アップロードが完了すると Test Data タブに一覧表示されます。
テストデータファイルの管理
行を右クリックして次を利用できます:
- Edit – 既存データを別ファイルで置き換え
- Download csv file – 現在の行を CSV としてエクスポート
- Delete – Deleted セクションにアーカイブ(復元可能)
削除したテストデータの復元
削除から 30 日以内であれば復元できます。
手順:
- Resources > Test Data を開きます。
- Deleted タブを選択します。
- 復元したいテストデータ行を右クリックし、Restore を選択します。
復元後、Test Data タブから利用できます。
スケジューラで既定のテストデータを上書き
scheduler 作成/編集時に Override test data を有効化して、既定のデータを置換/追加できます。 上書き手順:
- Testim 画面で Runs > Scheduled Runs を開きます。
- New scheduler を選択します。
- Override test data をオンに切り替えます。
- ドロップダウンからテストデータファイルを選択するか、Upload data file で新しいファイルをアップロードします。CSV / JSON / Excel 形式に対応しており、最大サイズは 2 MB です。
- Create を選択します。
既定のテストデータは選択したファイルの値に置き換わります。

テストへテストデータファイルを割り当て
既存データをファイルへ変換するか、ライブラリから再利用ファイルを選んで割り当てます。新規アップロードも可能です。テスト単位で優先度の設定もできます。

既存のテストデータをファイルに変換
手順:
- Testim で対象テストを開き、Editor 画面を表示します。
- Show step properties アイコンをクリックし、Test Configuration Properties パネルを開きます。

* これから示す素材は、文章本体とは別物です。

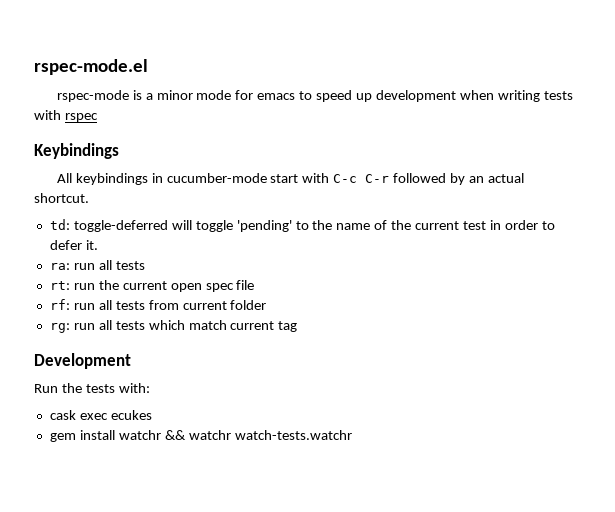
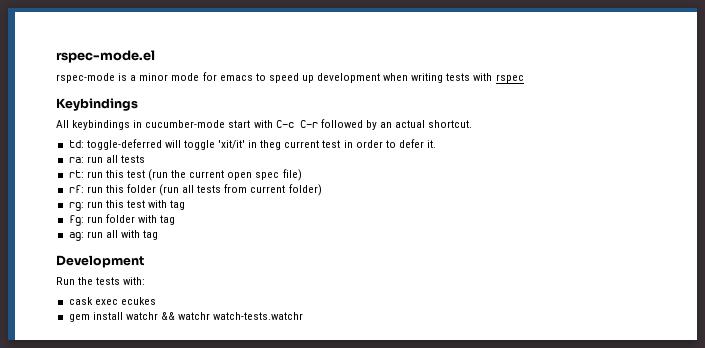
[236,220,412,232] 'pending' to the name of the -> [218,140,282,150] 'xit/it' in theg
(95, 286) none -> [105,169,169,181] this test (run
[236,280,255,290] file -> [282,169,302,181] file)
(95, 306) none -> [105,184,180,196] this folder (run
[230,300,267,310] folder -> [288,184,322,196] folder)
[98,320,275,330] all tests which match current -> [105,200,186,210] [68,214,176,226] [68,230,140,241] this test with tag // fg: run folder with tag // ag: run all with

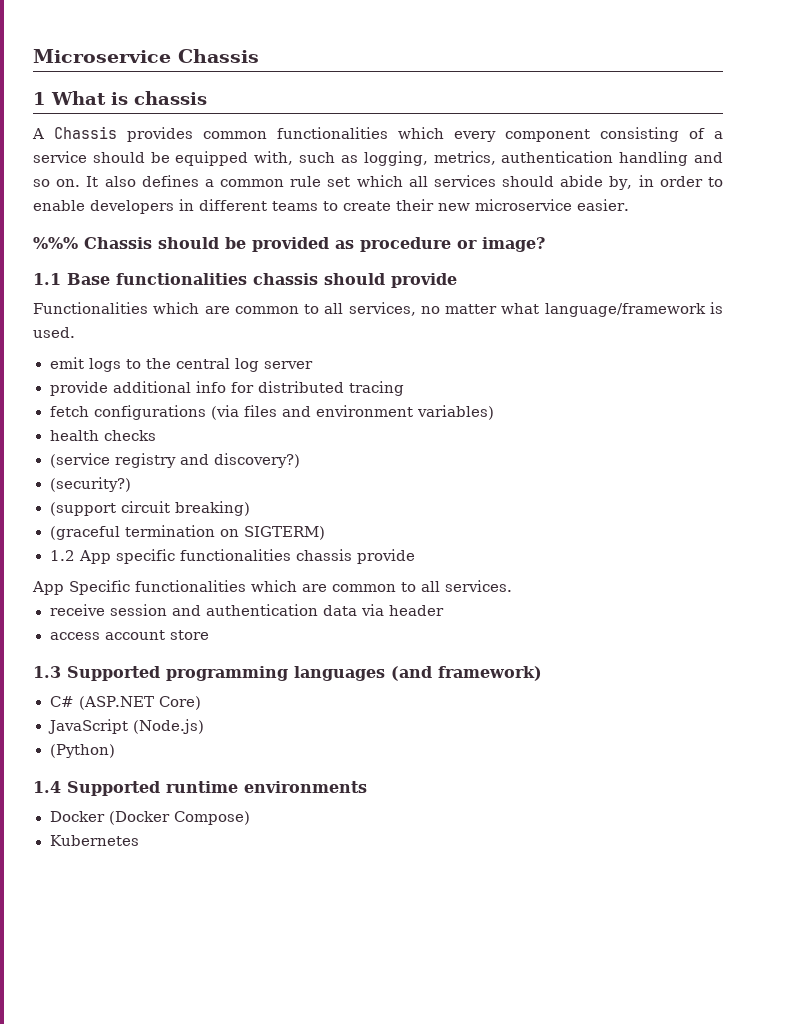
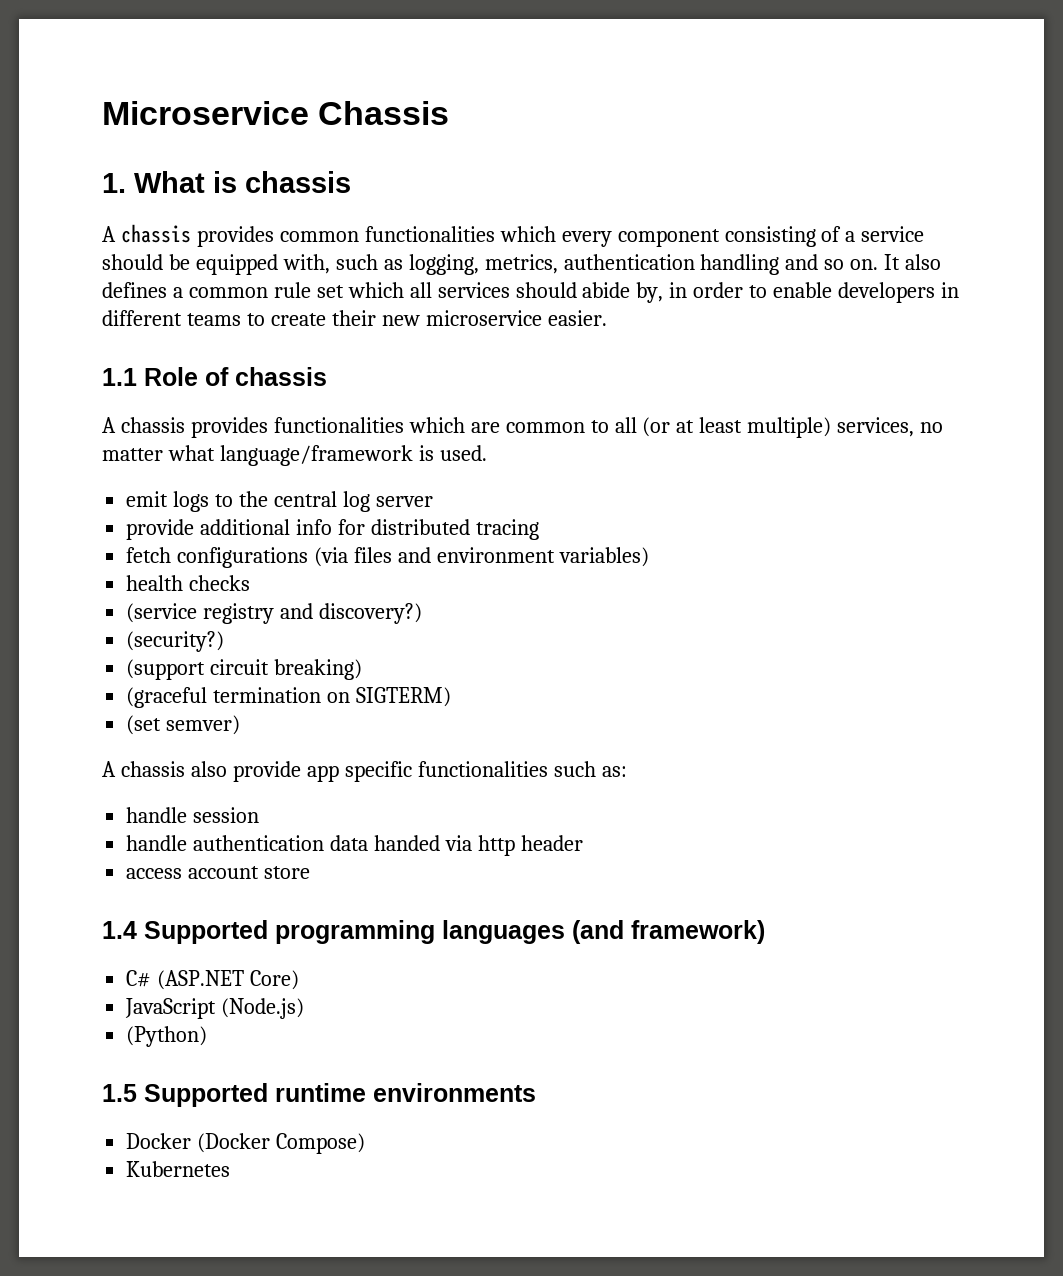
[33,92,46,105] 1 -> [102,173,126,193] 1.
[54,126,117,139] Chassis -> [120,224,191,243] chassis
[33,237,545,252] [33,273,457,288] [33,302,344,314] %%% Chassis should be provided as procedure or image? // 1.1 Base functionalities chassis should provide // Functionalities which are common to all -> [102,367,327,386] [102,417,832,438] 1.1 Role of chassis // A chassis provides functionalities which are common to all (or at least multiple)
[49,549,415,564] [32,580,512,595] [49,604,384,616] 1.2 App specific functionalities chassis provide // App Specific functionalities which are common to all services. // receive session and authentication data via -> [126,715,241,735] [102,761,627,782] [126,807,260,823] [126,835,515,856] (set semver) // A chassis also provide app specific functionalities such as: // handle session // handle authentication data handed via http
[33,666,61,678] 1.3 -> [102,921,137,939] 1.4
[33,781,61,793] 1.4 -> [102,1084,137,1102] 1.5

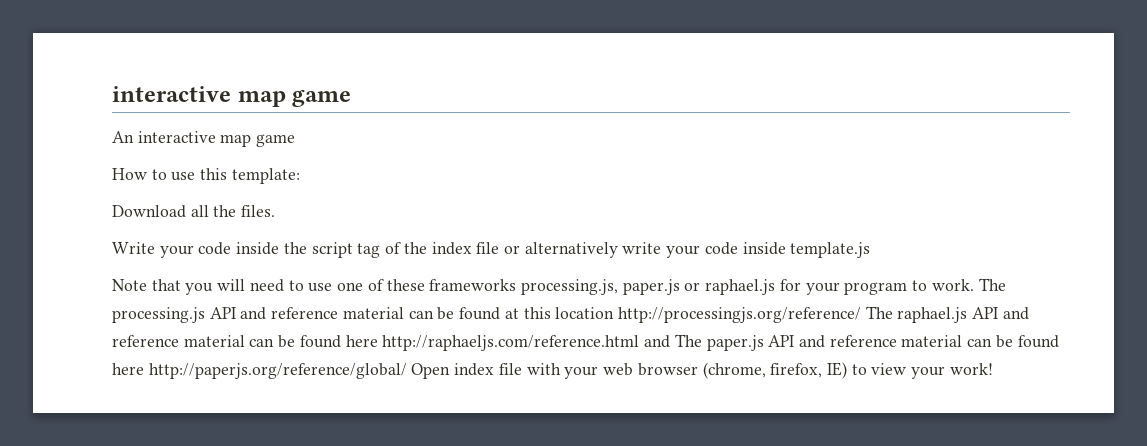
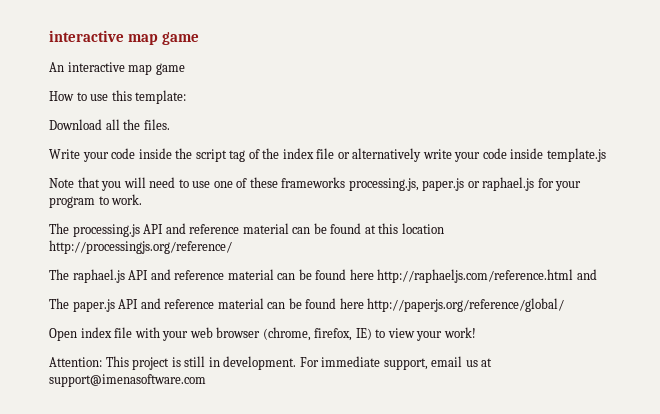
(974, 285) none -> (143, 199) //
(861, 315) none -> (232, 247) //
(671, 341) none -> (597, 274) //
(407, 371) none -> (565, 305) //
(993, 369) none -> [49,356,493,370] [49,374,206,387] // Attention: This project is still in development. For immediate support, email us at support@imenasoftware.com

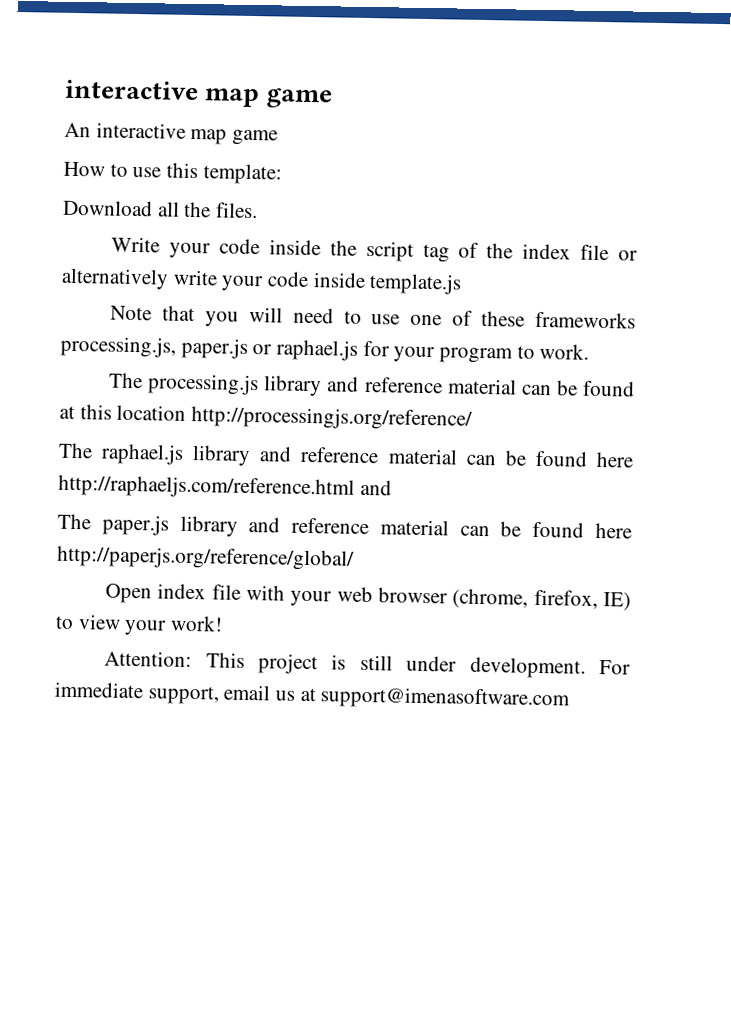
[143,224,164,234] API -> [263,375,323,397] library
[128,270,149,280] API -> [192,445,252,467] library
[118,299,139,309] API -> [179,515,238,537] library
[208,357,220,367] in -> [406,655,458,672] under

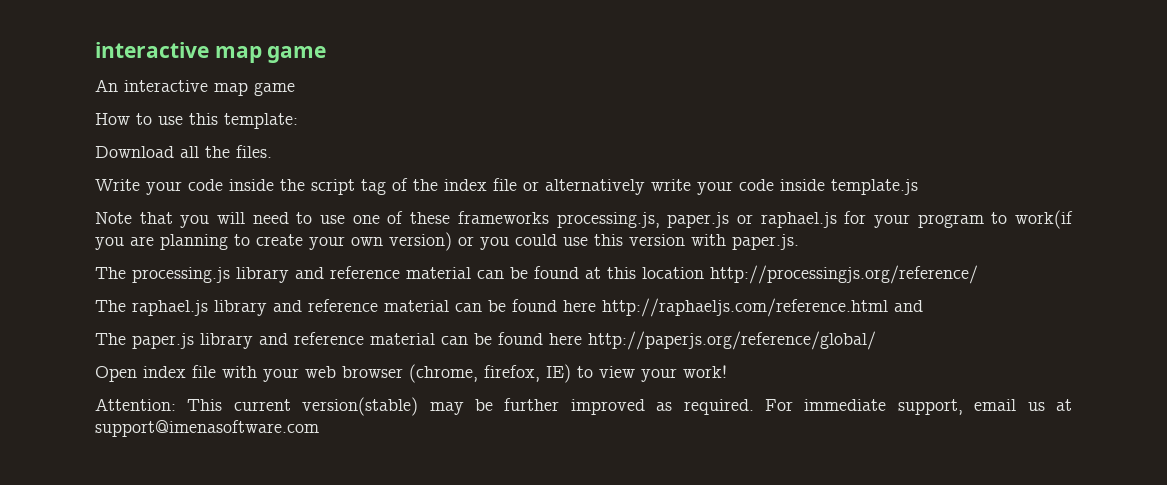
[539,343,590,360] work. -> [1015,210,1074,229] [95,232,799,251] work(if you are planning to create your own version) or you could use this version with paper.js.
[257,653,586,679] project is still under development. -> [233,397,754,416] current version(stable) may be further improved as required.

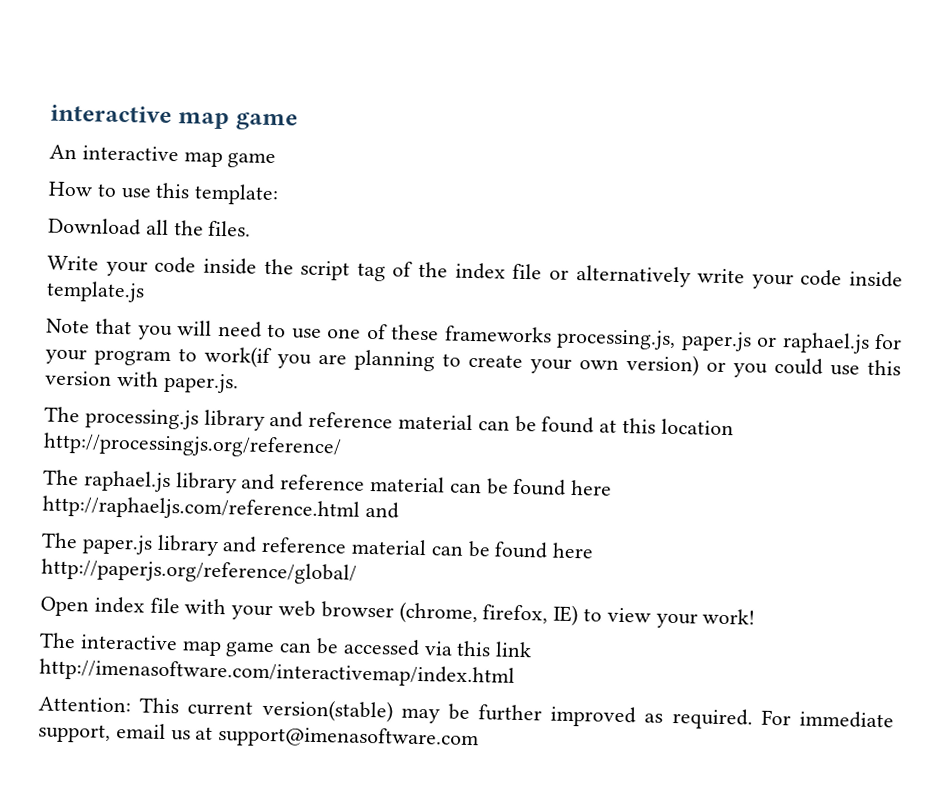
(727, 371) none -> [39,632,533,658] [39,658,515,688] // The interactive map game can be accessed via this link http://imenasoftware.com/interactivemap/index.html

- Editor > Test Data を選択します。
- テストデータプレビューの上にある Convert to file をクリックします。
- 入力フィールドに新しいテストデータファイル名を入力し、Convert をクリックします。
- テストデータファイルの優先度を上げたい場合は、Prioritize test data チェックボックスをオンにします。
変換されたテストデータファイルはこのテストに割り当てられ、Test Data Library に追加されます。次回のテスト実行から新しい値が使用されます。
テストデータファイルを再利用
手順:
- Testim で対象テストを開き、Editor 画面を表示します。
- Show step properties アイコンをクリックして Test Configuration Properties パネルを開きます。
- Editor > Reusable File を選択します。
- ドロップダウンからテストデータファイルを選択するか、Upload data file を選択して新しいファイルをアップロードします。
- テストデータファイルを優先的に使用したい場合は、Prioritize test data チェックボックスをオンにします。
選択したテストデータファイルがこのテストに割り当てられ、次回のテスト実行時にその値が使用されます。
CLI
CLI でカスタムテストデータセットを指定するには、--test-data に値を定義します。